(Dataset excerpts)
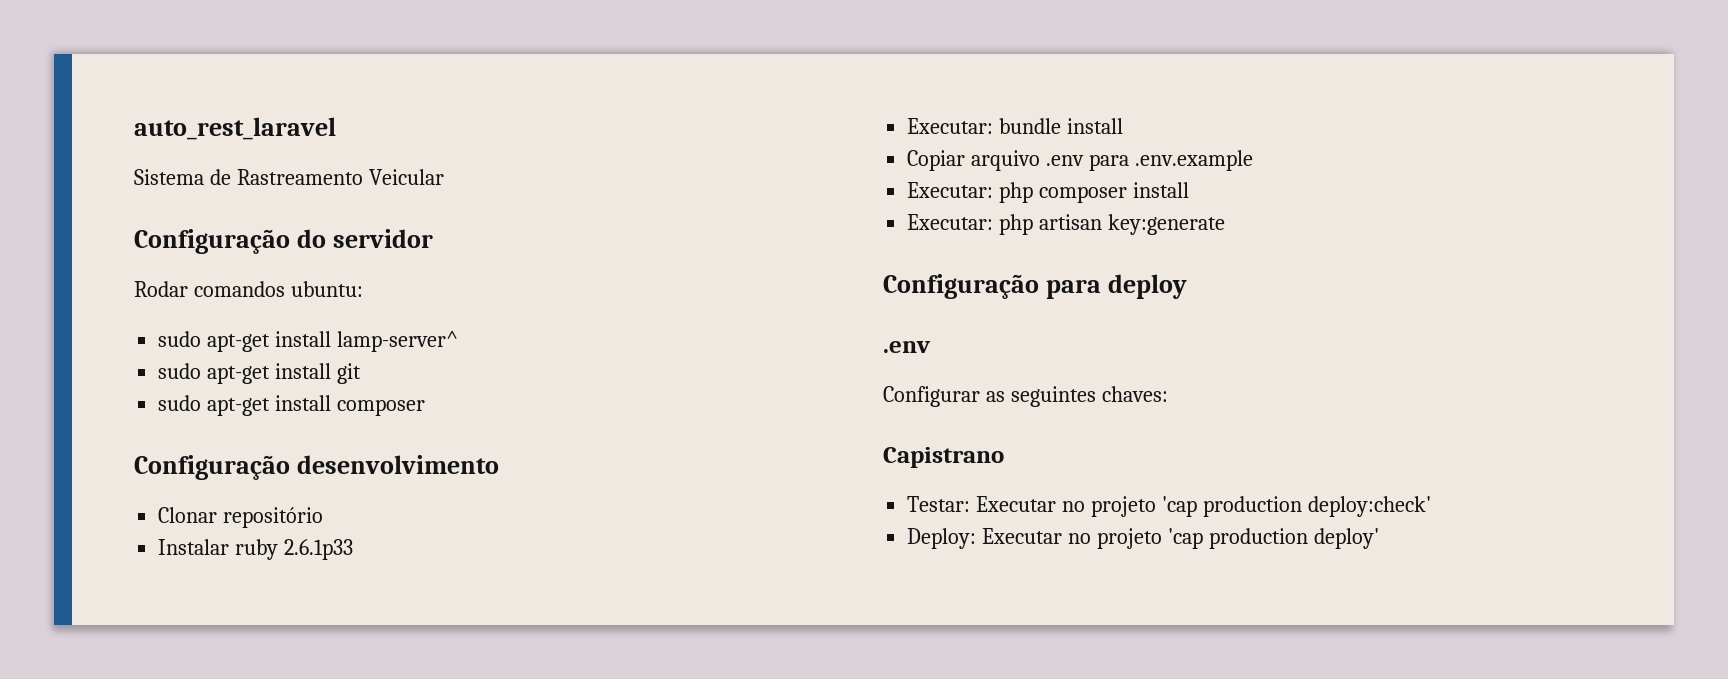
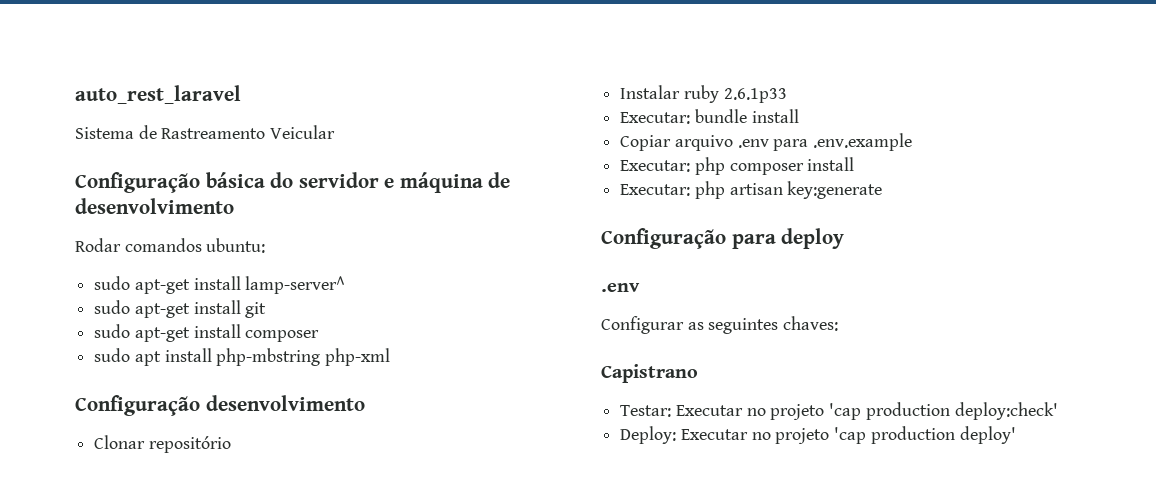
(290, 241) none -> [205,172,265,188] básica
(433, 238) none -> [384,172,511,193] [75,198,234,214] e máquina de desenvolvimento
(426, 407) none -> [94,348,391,366] // sudo apt install php-mbstring php-xml

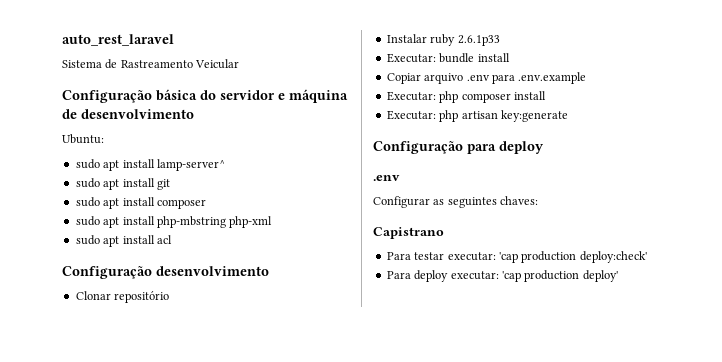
[75,238,266,253] [94,276,190,294] Rodar comandos ubuntu: // sudo apt-get -> [62,134,104,144] [75,159,120,171] Ubuntu: // sudo apt
[134,303,190,318] apt-get -> [103,179,120,190] apt
[134,327,190,342] apt-get -> [103,198,120,209] apt
(391, 357) none -> [75,235,172,247] // sudo apt install acl
[620,404,825,420] Testar: Executar no projeto -> [386,252,496,261] Para testar executar:
[620,426,830,444] Deploy: Executar no projeto -> [386,270,499,282] Para deploy executar:

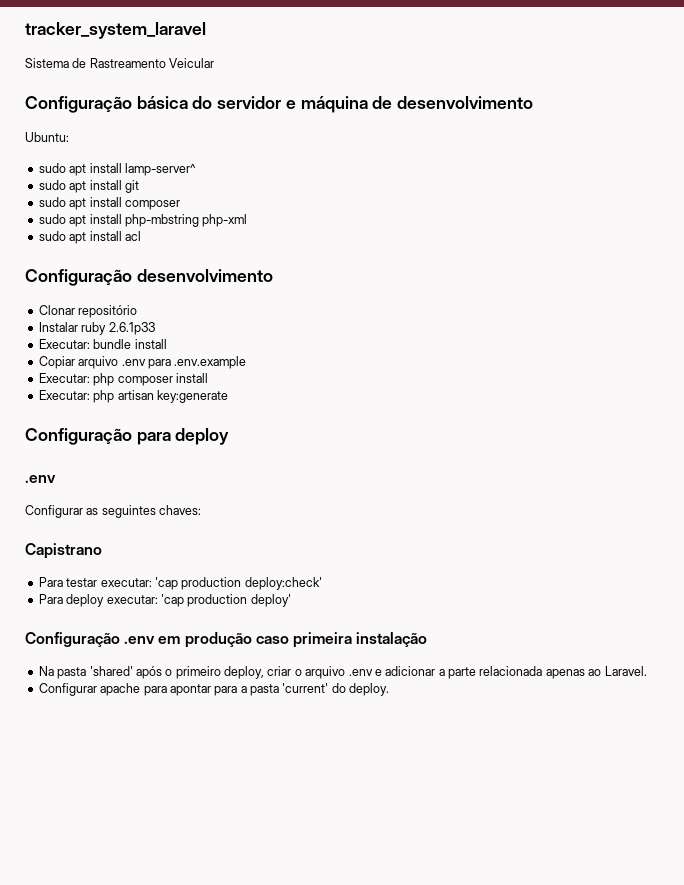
[62,34,174,46] auto_rest_laravel -> [25,22,206,39] tracker_system_laravel
(618, 276) none -> [25,632,428,648] [38,666,647,679] [38,683,390,696] // Configuração .env em produção caso primeira instalação // Na pasta 'shared' após o primeiro deploy, criar o arquivo .env e adicionar a parte relacionada apenas ao Laravel. // Configurar apache para apontar para a pasta 'current' do deploy.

» PROBLEM TO SOLVE
Only the pictures are to be left out, and all of the data must otherwise be transcribed exactly.

» RESULT
(290, 241) none -> [205,172,265,188] básica
(433, 238) none -> [384,172,511,193] [75,198,234,214] e máquina de desenvolvimento
(426, 407) none -> [94,348,391,366] // sudo apt install php-mbstring php-xml

[75,238,266,253] [94,276,190,294] Rodar comandos ubuntu: // sudo apt-get -> [62,134,104,144] [75,159,120,171] Ubuntu: // sudo apt
[134,303,190,318] apt-get -> [103,179,120,190] apt
[134,327,190,342] apt-get -> [103,198,120,209] apt
(391, 357) none -> [75,235,172,247] // sudo apt install acl
[620,404,825,420] Testar: Executar no projeto -> [386,252,496,261] Para testar executar:
[620,426,830,444] Deploy: Executar no projeto -> [386,270,499,282] Para deploy executar:

[62,34,174,46] auto_rest_laravel -> [25,22,206,39] tracker_system_laravel
(618, 276) none -> [25,632,428,648] [38,666,647,679] [38,683,390,696] // Configuração .env em produção caso primeira instalação // Na pasta 'shared' após o primeiro deploy, criar o arquivo .env e adicionar a parte relacionada apenas ao Laravel. // Configurar apache para apontar para a pasta 'current' do deploy.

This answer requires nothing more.